→ **Stored data**:
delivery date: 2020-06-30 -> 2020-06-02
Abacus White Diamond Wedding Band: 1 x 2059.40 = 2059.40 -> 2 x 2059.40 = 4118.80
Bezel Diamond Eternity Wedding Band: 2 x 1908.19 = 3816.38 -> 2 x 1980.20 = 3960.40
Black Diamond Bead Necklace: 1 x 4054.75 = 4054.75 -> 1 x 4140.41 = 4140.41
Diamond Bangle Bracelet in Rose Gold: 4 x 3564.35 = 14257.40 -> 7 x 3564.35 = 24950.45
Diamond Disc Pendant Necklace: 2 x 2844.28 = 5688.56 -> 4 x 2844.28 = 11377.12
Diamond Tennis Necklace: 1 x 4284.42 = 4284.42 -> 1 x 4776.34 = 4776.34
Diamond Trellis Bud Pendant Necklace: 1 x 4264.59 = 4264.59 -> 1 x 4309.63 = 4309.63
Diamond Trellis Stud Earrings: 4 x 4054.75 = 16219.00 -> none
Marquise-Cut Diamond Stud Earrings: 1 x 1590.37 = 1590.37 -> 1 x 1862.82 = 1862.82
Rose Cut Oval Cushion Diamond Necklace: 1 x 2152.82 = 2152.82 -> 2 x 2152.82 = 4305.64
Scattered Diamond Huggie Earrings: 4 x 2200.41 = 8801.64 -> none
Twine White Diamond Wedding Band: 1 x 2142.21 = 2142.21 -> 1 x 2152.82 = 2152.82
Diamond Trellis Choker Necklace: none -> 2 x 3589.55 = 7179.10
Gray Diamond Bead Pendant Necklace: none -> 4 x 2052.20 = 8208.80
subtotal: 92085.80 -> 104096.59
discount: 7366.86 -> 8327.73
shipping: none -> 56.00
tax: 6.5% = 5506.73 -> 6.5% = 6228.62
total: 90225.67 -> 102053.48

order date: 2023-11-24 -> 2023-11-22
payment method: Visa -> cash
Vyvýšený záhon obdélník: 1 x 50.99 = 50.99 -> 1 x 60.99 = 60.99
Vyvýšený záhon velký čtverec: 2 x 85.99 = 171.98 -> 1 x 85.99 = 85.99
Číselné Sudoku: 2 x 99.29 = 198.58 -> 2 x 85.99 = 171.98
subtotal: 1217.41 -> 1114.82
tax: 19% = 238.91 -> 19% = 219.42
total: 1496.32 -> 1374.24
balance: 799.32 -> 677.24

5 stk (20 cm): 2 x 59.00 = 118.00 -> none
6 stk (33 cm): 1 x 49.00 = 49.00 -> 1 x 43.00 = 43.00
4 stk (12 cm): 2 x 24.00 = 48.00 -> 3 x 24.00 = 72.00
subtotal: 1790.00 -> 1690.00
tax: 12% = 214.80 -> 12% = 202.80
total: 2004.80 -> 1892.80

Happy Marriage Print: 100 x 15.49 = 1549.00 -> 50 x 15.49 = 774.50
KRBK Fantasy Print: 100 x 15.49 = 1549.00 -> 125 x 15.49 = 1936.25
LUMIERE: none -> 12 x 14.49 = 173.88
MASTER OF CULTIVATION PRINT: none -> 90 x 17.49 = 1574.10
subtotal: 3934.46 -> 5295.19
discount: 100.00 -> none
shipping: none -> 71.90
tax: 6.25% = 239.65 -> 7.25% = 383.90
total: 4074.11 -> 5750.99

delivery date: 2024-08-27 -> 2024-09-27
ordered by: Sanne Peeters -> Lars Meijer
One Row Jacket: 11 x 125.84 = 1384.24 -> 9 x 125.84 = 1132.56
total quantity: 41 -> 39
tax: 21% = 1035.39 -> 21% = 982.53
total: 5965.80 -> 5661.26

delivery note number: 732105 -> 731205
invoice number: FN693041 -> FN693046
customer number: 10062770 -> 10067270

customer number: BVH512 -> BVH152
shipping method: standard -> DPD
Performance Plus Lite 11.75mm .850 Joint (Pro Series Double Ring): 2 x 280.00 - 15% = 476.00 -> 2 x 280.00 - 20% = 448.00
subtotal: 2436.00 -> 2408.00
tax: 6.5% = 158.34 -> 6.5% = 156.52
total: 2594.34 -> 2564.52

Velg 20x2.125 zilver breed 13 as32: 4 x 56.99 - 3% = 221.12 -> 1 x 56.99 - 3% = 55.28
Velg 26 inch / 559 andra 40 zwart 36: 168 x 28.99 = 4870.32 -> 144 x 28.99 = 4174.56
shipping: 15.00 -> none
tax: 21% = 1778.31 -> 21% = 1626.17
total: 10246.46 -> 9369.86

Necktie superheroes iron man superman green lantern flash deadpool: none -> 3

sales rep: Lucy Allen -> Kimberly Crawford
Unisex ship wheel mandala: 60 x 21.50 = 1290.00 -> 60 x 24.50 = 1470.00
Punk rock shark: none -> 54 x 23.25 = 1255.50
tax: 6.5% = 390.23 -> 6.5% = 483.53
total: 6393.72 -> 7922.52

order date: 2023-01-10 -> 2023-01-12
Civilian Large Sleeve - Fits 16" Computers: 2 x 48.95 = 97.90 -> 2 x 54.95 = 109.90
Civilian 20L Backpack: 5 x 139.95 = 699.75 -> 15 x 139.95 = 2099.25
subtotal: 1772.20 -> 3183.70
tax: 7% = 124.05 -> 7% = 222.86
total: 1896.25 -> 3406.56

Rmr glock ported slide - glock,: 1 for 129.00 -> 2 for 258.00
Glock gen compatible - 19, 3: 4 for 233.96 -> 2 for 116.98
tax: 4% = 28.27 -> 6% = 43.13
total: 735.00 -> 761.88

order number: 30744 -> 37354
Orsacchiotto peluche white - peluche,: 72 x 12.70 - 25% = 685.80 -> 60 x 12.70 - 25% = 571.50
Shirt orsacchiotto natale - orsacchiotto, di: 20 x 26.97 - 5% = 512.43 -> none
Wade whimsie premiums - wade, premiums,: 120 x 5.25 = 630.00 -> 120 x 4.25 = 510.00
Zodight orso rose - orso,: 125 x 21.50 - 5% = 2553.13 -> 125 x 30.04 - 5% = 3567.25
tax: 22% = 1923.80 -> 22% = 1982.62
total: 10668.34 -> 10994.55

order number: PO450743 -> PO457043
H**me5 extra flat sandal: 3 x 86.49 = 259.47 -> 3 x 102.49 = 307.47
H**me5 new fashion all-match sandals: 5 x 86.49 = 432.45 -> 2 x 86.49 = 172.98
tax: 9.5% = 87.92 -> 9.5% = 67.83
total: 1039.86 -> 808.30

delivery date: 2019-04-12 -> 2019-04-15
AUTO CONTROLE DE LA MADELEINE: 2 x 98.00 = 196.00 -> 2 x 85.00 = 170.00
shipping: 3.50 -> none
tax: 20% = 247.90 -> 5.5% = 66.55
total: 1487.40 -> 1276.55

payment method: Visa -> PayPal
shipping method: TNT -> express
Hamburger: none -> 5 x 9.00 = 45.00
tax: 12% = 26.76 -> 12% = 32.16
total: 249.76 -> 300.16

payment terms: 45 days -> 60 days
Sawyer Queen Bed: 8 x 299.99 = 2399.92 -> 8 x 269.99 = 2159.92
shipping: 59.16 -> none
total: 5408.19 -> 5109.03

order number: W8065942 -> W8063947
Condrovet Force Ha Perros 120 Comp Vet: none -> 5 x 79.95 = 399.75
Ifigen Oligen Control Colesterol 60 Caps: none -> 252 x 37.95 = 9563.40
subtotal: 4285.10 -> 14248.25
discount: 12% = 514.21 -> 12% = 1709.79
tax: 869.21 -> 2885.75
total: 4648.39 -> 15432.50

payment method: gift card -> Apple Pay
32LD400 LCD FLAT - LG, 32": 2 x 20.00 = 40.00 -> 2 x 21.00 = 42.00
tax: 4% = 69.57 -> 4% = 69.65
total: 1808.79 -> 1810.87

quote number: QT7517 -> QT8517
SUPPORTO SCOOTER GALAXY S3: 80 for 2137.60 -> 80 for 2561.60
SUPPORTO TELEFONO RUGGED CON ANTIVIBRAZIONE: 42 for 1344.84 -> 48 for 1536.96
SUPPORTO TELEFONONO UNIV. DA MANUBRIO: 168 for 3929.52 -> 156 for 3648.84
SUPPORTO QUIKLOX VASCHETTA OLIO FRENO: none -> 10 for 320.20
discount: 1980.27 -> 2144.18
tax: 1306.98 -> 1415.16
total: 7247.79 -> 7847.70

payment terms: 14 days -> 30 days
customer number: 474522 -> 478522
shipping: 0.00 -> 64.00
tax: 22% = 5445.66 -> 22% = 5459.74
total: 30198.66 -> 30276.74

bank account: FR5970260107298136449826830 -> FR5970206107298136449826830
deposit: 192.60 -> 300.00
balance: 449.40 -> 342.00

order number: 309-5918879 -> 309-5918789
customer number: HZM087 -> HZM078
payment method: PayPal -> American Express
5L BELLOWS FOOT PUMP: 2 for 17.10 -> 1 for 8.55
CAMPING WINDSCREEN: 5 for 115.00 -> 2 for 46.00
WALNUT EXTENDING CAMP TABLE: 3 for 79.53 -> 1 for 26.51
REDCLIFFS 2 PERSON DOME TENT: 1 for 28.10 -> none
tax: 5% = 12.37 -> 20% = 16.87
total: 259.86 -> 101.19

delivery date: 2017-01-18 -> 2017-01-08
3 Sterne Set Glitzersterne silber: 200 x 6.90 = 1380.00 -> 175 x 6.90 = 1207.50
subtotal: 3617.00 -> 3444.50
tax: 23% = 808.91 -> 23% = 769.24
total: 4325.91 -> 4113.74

→ **How to complete this task**: Give again exactly, and only, the lines above starting at the one with "Unisex ship wheel" and ending at the one with "H**me5 extra flat".

→ **Solution to this problem**:
Unisex ship wheel mandala: 60 x 21.50 = 1290.00 -> 60 x 24.50 = 1470.00
Punk rock shark: none -> 54 x 23.25 = 1255.50
tax: 6.5% = 390.23 -> 6.5% = 483.53
total: 6393.72 -> 7922.52

order date: 2023-01-10 -> 2023-01-12
Civilian Large Sleeve - Fits 16" Computers: 2 x 48.95 = 97.90 -> 2 x 54.95 = 109.90
Civilian 20L Backpack: 5 x 139.95 = 699.75 -> 15 x 139.95 = 2099.25
subtotal: 1772.20 -> 3183.70
tax: 7% = 124.05 -> 7% = 222.86
total: 1896.25 -> 3406.56

Rmr glock ported slide - glock,: 1 for 129.00 -> 2 for 258.00
Glock gen compatible - 19, 3: 4 for 233.96 -> 2 for 116.98
tax: 4% = 28.27 -> 6% = 43.13
total: 735.00 -> 761.88

order number: 30744 -> 37354
Orsacchiotto peluche white - peluche,: 72 x 12.70 - 25% = 685.80 -> 60 x 12.70 - 25% = 571.50
Shirt orsacchiotto natale - orsacchiotto, di: 20 x 26.97 - 5% = 512.43 -> none
Wade whimsie premiums - wade, premiums,: 120 x 5.25 = 630.00 -> 120 x 4.25 = 510.00
Zodight orso rose - orso,: 125 x 21.50 - 5% = 2553.13 -> 125 x 30.04 - 5% = 3567.25
tax: 22% = 1923.80 -> 22% = 1982.62
total: 10668.34 -> 10994.55

order number: PO450743 -> PO457043
H**me5 extra flat sandal: 3 x 86.49 = 259.47 -> 3 x 102.49 = 307.47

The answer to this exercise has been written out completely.